What could go wrong? Well, the Labor Department has been taking an interest, with investigations already looking into how much industry is or is not protecting younger workers.

Those actions haven’t stopped other states from exploring ways to loosen regulations.

Such work will predictably affect poor Americans more than most. I hardly think wealthy kids would choose working in a meatpacking plant over an internship in a chosen field. Such internships or jobs with little or no pay have been nonstarters for a young person who has to help the family pay the bills.

And, in this country, with its persistent racial wealth gaps, minorities might no doubt disproportionately be the ones working longer hours in more dangerous jobs.
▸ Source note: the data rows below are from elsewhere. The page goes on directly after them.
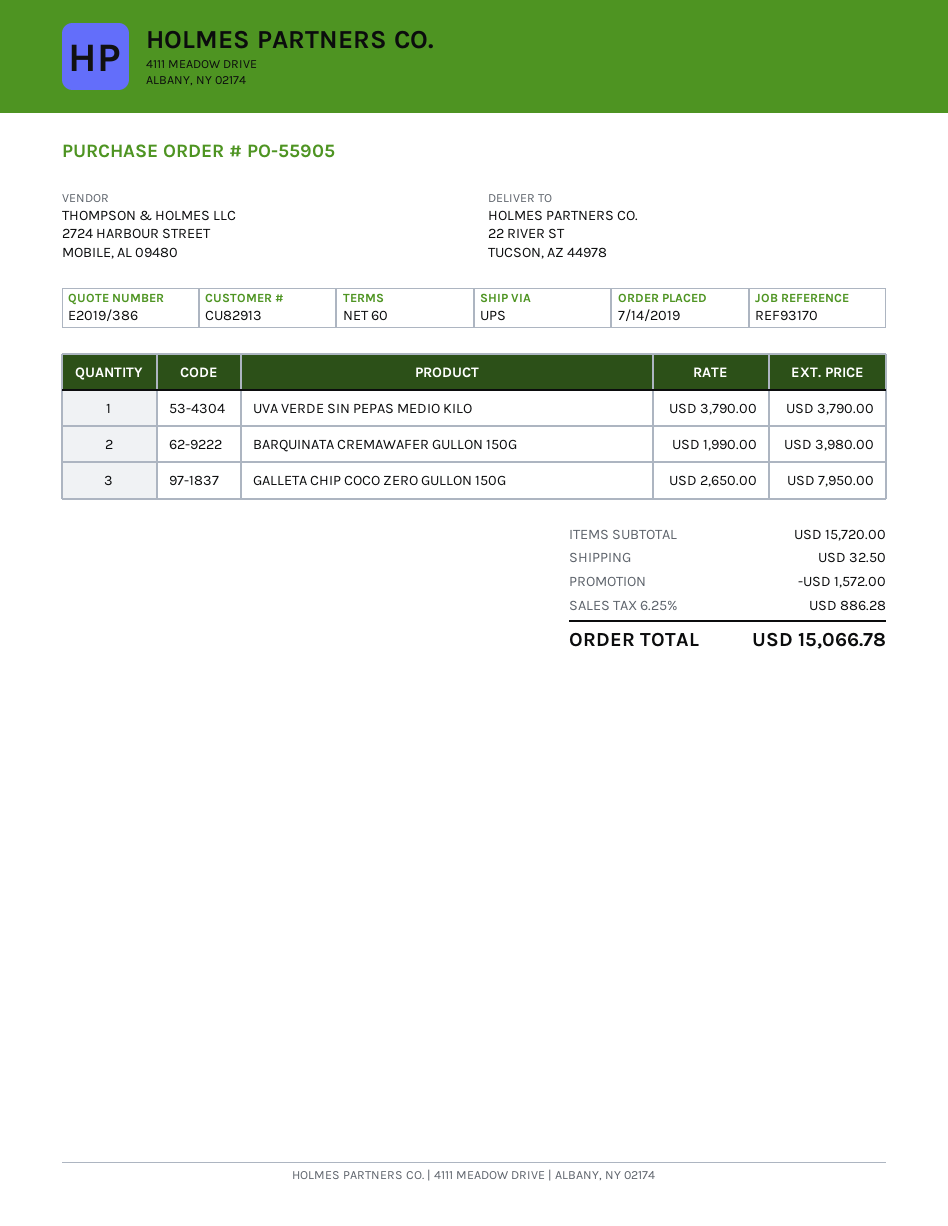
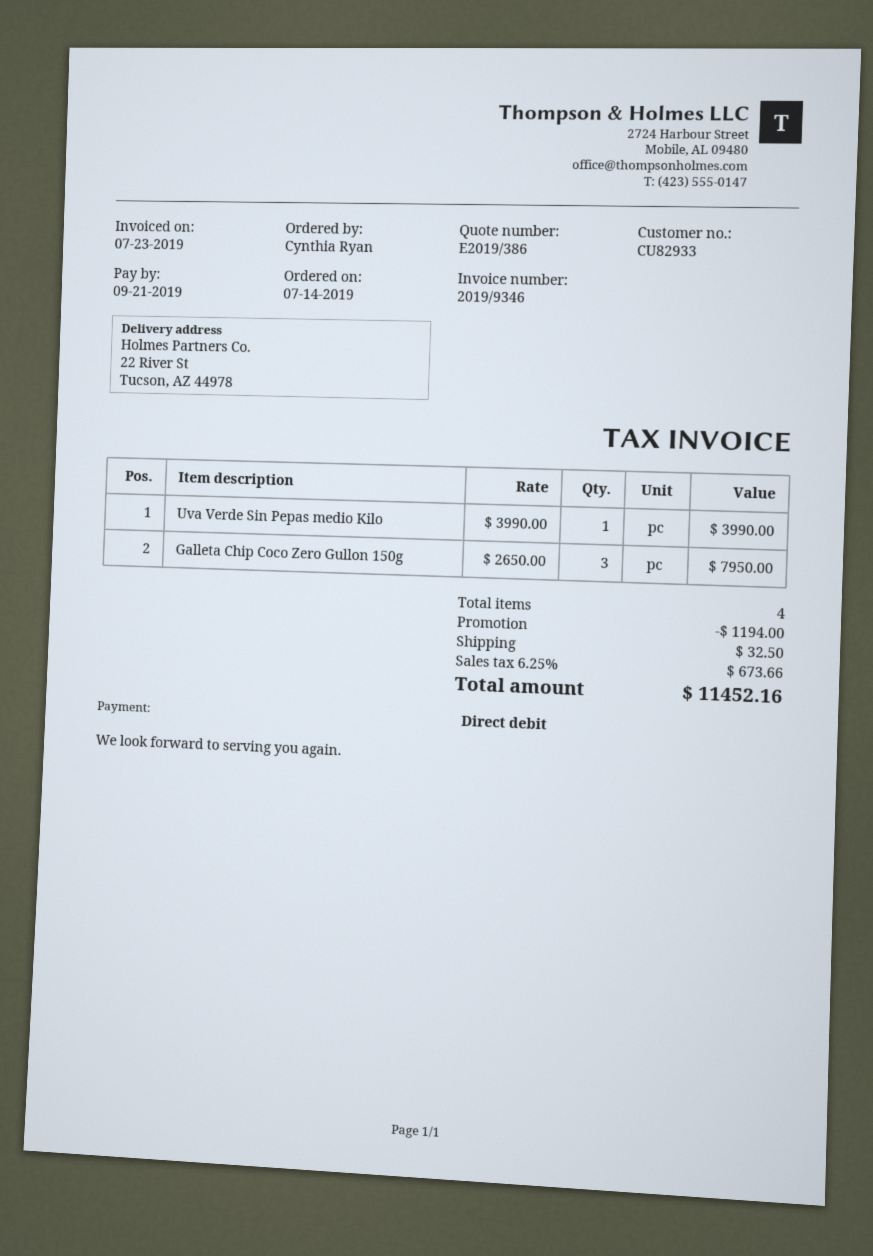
customer number: CU82913 -> CU82933
UVA VERDE SIN PEPAS MEDIO KILO: 1 x 3790.00 = 3790.00 -> 1 x 3990.00 = 3990.00
BARQUINATA CREMAWAFER GULLON 150G: 2 x 1990.00 = 3980.00 -> none
discount: 1572.00 -> 1194.00
tax: 6.25% = 886.28 -> 6.25% = 673.66
total: 15066.78 -> 11452.16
There’s nothing wrong with hard work. At a young age, my grandfather toiled on oyster boats off the Eastern Shore of Maryland, a job so tough that the move to the big city of Baltimore and the life of a longshoreman on the docks were an improvement. But in his time, he had fewer options. Young people today certainly do not, and shouldn’t be too broke to exercise them.

Considering America’s history, it’s no surprise that minorities might be the first to feel any rollback of rights. In Mississippi, separate and unequal seems the reason for changes in the court and criminal justice systems, changes that have Jim Crow written all over them.

“A white supermajority of the Mississippi House,” reported Mississippi Today, “voted after an intense, four-plus hour debate to create a separate court system and an expanded police force within the city of Jackson — the Blackest city in America — that would be appointed completely by white state officials.” State Rep. Edward Blackmon, a Democrat from Canton, Miss., referenced a state Constitution that removed voting rights from Black Mississippi citizens when he said during the debate, “This is just like the 1890 Constitution all over again. … We are doing exactly what they said they were doing back then: ‘Helping those people because they can’t govern themselves.’”

This is a state where districts are so gerrymandered that bills can sail through the legislature with the votes of its white GOP members, and not a single Democratic one. With the state’s history of citizens attending separate schools and churches, of living in separate neighborhoods, of treating its Black citizens as children who need to be controlled, the proposed bill looks less like a return to the past than business as usual.

That’s the problem with fond longing for a rosy past that never was. It ignores the reality of those who survived only because of the hope of a brighter, safer, more equitable future.